You can take the boy out of Australia, but you can't take Australia out of the boy. Now in his second season on the runway in New York after two in London, Sydney-based designer Dion Lee is once more exploring his roots. "Nostalgic Australiana," he called it backstage. Having caught the attention of stores like Bergdorf's with earlier collections inspired by Bondi Beach surf culture and Sydney's famous opera house, Lee went beyond the city limits this season.
His first order of business was to look at tailored silhouettes modeled on convicts' workwear. You might recall from world history that the Brits settled Australia in the late-eighteenth century as a penal colony. The boxy cut of the chalk-stripe jacket and asymmetric skirt that Lee opened with tamped down the sex appeal that has become his most important signature (the silver cap-toed ankle boots certainly played their part). And the foldover-sleeve coat that followed a few looks later seemed to signal we were in for a different Dion Lee entirely. As the show progressed, that turned out to be only partly true, but the ease of knitted mohair turtleneck dresses split up the sides over softly pleated, full skirts was certainly new for this designer. Everyday pieces like that will broaden his reach.

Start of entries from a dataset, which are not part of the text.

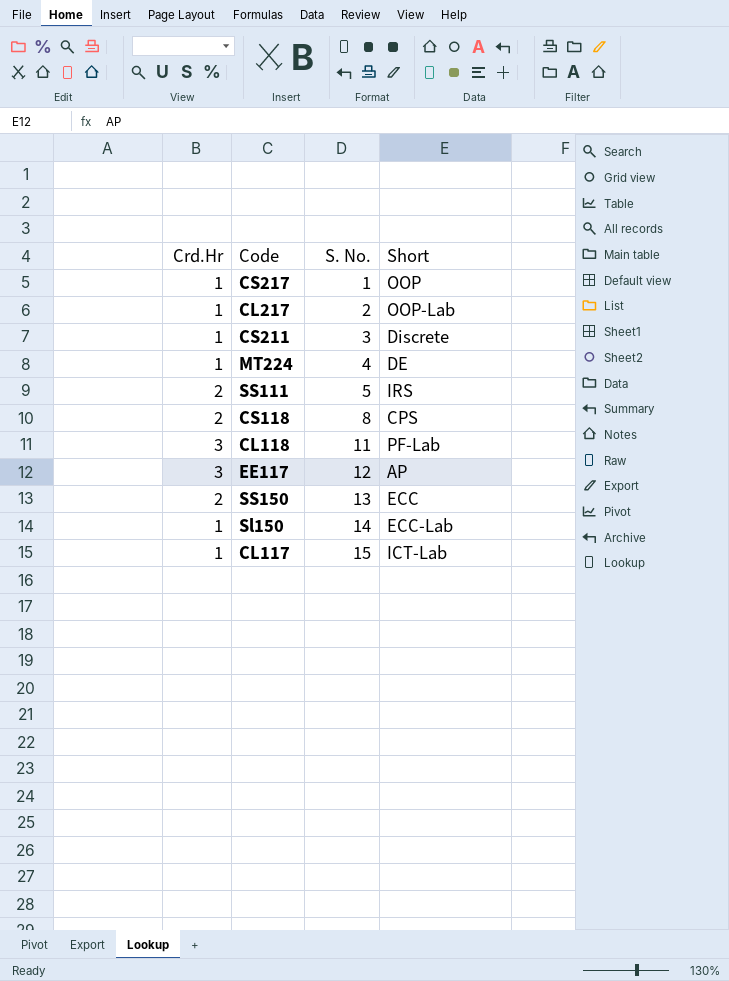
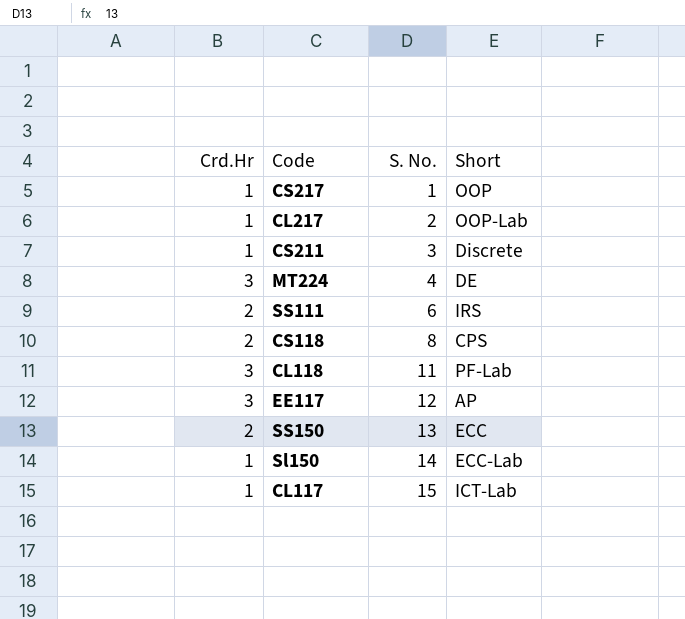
MT224 | Crd.Hr: 1 -> 3
SS111 | S. No.: 5 -> 6

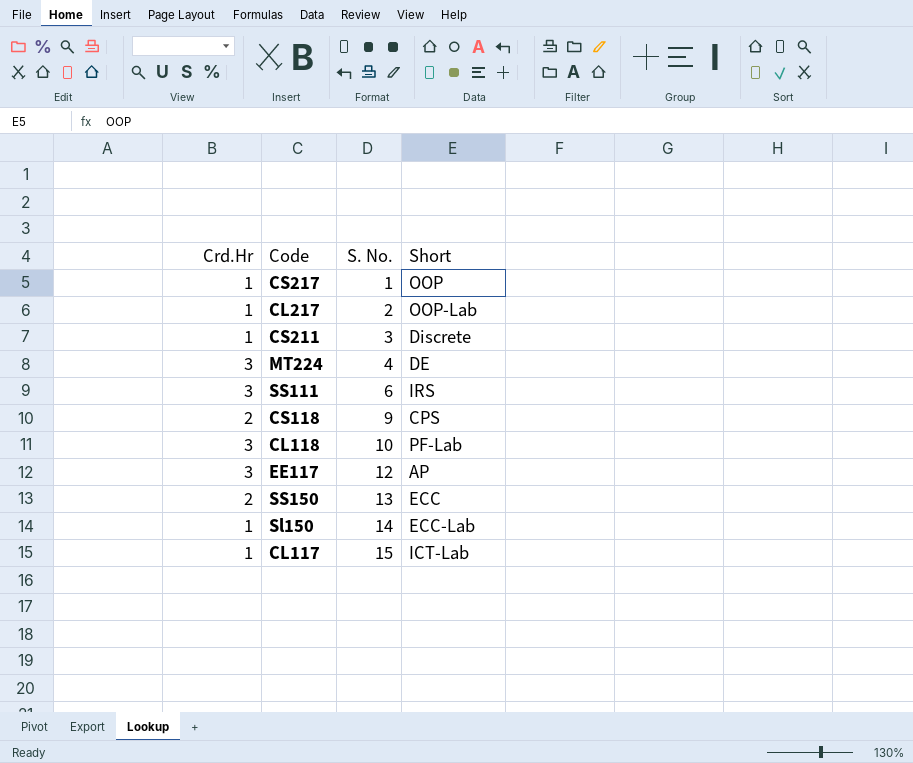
SS111 | Crd.Hr: 2 -> 3
CS118 | S. No.: 8 -> 9
CL118 | S. No.: 11 -> 10

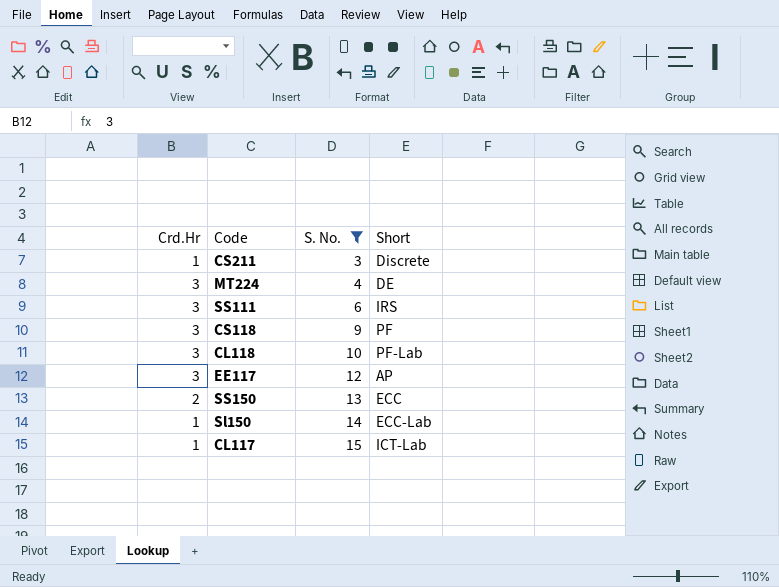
filter: none -> S. No. >= 3
CS118 | Crd.Hr: 2 -> 3
CS118 | Short: CPS -> PF

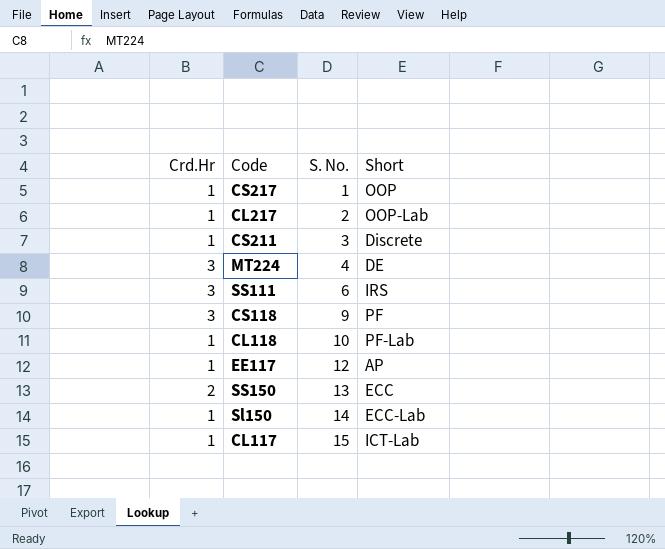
filter: S. No. >= 3 -> none
CL118 | Crd.Hr: 3 -> 1
EE117 | Crd.Hr: 3 -> 1

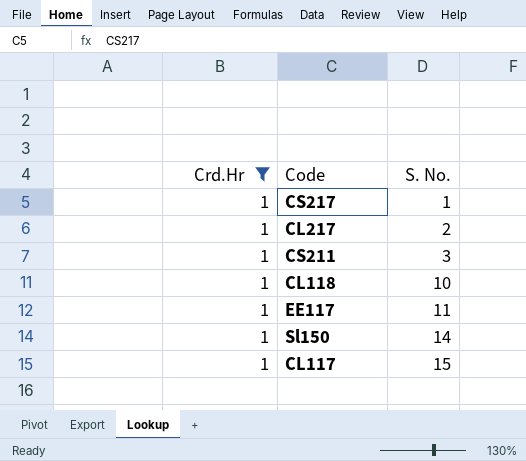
filter: none -> Crd.Hr = 1
column Short | position: 4 -> none
EE117 | S. No.: 12 -> 11

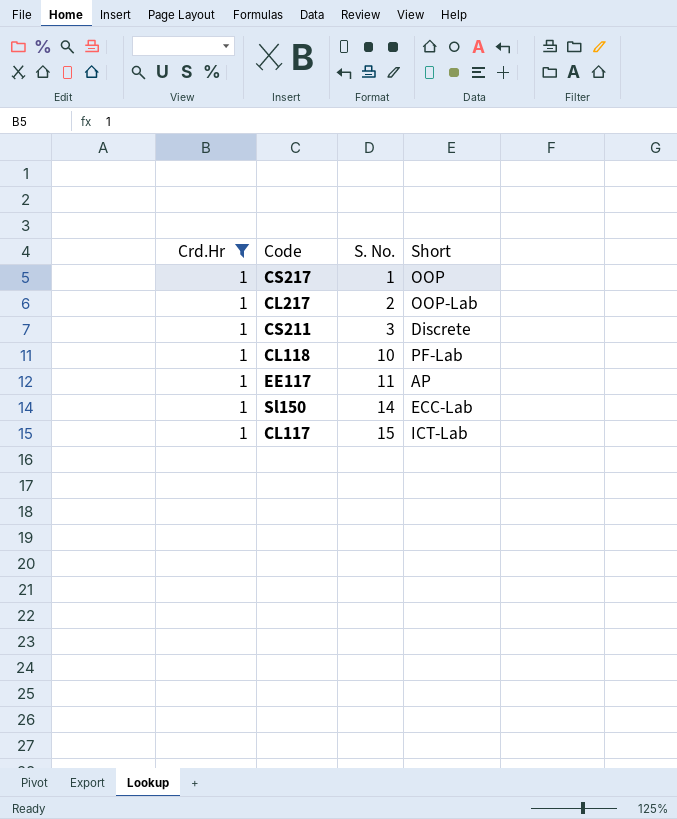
column Short | position: none -> 4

Still, Lee remained at his most vital doing the body-con thing he's known for. Before long, we were in the Australian outback, and, amazingly, a crocodile hide was wedged into the back of a tailored leather jacket, while another one was placed down the front of a leather halter dress. Snakeskin was sliced into narrow strips and crisscrossed the torso like a harness. Those pieces were technical marvels, and they'll probably be prohibitively expensive, but he synthesized his ideas on softer dresses in sun-faded pastels embroidered in tarnished silver. They were gorgeous. Let's hope Lee never runs out of Australiana to riff on.